Sedangkan status gizi anak dapat diukur dengan menggunakan alat ukur yang

disebut antropometri, alat ukur ini berdasarkan perhitungan berat badan

terhadap usia, berat badan terhadap tinggi badan atau berat badan terhadap

panjang badan (untuk usia dibawah 1 tahun) (Kemenkes RI, 2012)

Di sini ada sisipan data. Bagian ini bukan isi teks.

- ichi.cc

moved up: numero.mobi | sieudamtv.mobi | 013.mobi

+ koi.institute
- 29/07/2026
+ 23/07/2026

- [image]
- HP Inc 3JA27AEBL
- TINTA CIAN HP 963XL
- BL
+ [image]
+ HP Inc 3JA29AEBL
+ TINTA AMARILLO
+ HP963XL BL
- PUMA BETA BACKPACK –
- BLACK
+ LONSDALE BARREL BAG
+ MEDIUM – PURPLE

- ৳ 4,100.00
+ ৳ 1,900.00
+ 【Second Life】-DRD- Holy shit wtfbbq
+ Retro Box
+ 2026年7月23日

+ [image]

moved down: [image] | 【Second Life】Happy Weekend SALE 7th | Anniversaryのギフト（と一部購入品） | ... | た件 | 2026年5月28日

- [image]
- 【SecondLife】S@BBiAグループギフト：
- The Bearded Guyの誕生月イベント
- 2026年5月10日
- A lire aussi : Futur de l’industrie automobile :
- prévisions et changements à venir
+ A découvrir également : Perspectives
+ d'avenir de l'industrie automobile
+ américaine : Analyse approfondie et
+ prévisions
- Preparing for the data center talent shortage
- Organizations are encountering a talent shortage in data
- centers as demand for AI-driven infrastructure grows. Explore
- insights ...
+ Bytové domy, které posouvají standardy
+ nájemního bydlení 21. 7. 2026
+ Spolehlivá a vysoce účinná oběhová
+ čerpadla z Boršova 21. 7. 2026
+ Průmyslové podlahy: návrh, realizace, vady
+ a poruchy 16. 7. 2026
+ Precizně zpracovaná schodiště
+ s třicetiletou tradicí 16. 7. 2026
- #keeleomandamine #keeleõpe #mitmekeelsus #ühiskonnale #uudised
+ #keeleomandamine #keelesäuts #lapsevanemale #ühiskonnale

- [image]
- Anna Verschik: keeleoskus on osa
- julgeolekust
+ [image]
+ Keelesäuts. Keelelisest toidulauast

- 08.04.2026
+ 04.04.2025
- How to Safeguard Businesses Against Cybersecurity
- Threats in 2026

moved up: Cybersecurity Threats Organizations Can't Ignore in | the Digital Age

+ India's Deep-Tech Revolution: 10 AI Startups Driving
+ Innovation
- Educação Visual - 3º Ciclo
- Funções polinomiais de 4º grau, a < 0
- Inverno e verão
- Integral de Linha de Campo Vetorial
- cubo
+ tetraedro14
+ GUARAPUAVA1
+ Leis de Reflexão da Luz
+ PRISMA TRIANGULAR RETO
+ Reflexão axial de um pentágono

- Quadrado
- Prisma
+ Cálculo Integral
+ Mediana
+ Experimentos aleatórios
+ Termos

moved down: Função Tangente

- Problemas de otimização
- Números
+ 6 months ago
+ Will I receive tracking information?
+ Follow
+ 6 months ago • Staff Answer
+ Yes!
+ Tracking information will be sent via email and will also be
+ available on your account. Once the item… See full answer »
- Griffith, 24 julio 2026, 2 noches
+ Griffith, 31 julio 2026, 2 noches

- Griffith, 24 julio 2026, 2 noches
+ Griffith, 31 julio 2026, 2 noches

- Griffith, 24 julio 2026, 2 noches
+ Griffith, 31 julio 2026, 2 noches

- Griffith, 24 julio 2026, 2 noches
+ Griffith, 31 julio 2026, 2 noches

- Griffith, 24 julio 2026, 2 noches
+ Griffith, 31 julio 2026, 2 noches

Berdasarkan hasil prasurvey di PAUD Sabila Karang Anyar Bandar

Lampung terhadap gizi 10 orang anak, 8 orang anak (80%) dengan gizi baik,

sedangkan 2 orang anak (20%) dengan gizi kurang, selanjutnya dilihat dari

perkembangan KPSP 10 orang anak, diketahui 4 orang anak (40%) dengan

perkembangan meragukan, hal ini disebabkan karena anak merasa malu

terhadap orang asing, sedangkan 6 orang anak (60%) diantaranya diperoleh

perkembangan KPSP sesuai.


5

Berdasarkan uraian diatas, penulis merasa perlu untuk melakukan

penelitian tetang Hubungan Antara Status Gizi Dengan Perkembangan

(KPSP) Anak di PAUD Sabila Karang Anyar Bandar Lampung Tahun 2019.

1.2. Rumusan Masalah

Berdasarkan latar belakang tersebut di atas, maka penulis membuat

rumusan masalah sebagai berikut“Apakah ada hubungan status gizi anak

dengan perkembangan anak usia prasekolah di PAUD Sabila Karang Anyar

Bandar Lampung Tahun 2019 ?”

1.3. Tujuan Penelitian

1.3.1. Tujuan Umum

Tujuan umum dalam penelitian ini adalah untuk mengetahui

hubungan status gizi anak dengan perkembangan anak usia prasekolah di

PAUD Sabila Karang Anyar Bandar Lampung Tahun 2019.

1.3.2. Tujuan Khusus

1. Diketahui distribusi frekuensi status gizi pada anak di PAUD Sabila

Karang Anyar Bandar Lampung Tahun 2019.

2. Diketahui distribusi frekuensi perkembangan anak di PAUD Sabila

Karang Anyar Bandar Lampung Tahun 2019.

3. Diketahui hubungan status gizi anak dengan perkembangan anak usia

prasekolah di PAUD Sabila Karang Anyar Bandar Lampung Tahun

2019.
6

1.4. Manfaat Penelitian

1.4.1. Bagi Institusi Pendidikan

Dapat digunakan sebagai tambahan keperpustakan serta untuk

meningkatkan pengetahuan pembaca tentang status gizi dan

perkembangan anak usia 3-5 tahun.

1.4.2. Bagi PAUD Sabila Karang Anyar

Dapat menambah informasi mengenai hubungan antara status gizi

dengan perkembangan (KPSP) anak usia 3-5 tahun, sehingga dapat

dijadikan pedoman dalam menentukan dan mengambil suatu kebijakan.

1.4.3. Bagi Peneliti

Dapat mengatahui hubungan antara status gizi dengan

perkembangan (KPSP) anak usia 3-5 tahun sehingga menambah

pengetahuan dan mengetahui lebih detail tentang perkembangan pada

anak.

1.4.4. Bagi Peneliti Lain

Hasil penelitian ini akan digunakan sebagai data dasar bagi peneliti

selanjutnya yang berhubungan dengan status gizi dengan perkembangan

anak.

1.5. Ruang Lingkup Penelitian

Judul penelitian ini adalah hubungan antara status gizi dengan

perkembangan (KPSP) anak di PAUD Sabila Karang Anyar Bandar Lampung

Tahun 2019. Waktu penelitian akan dilaksanakan pada bulan Juli 2019.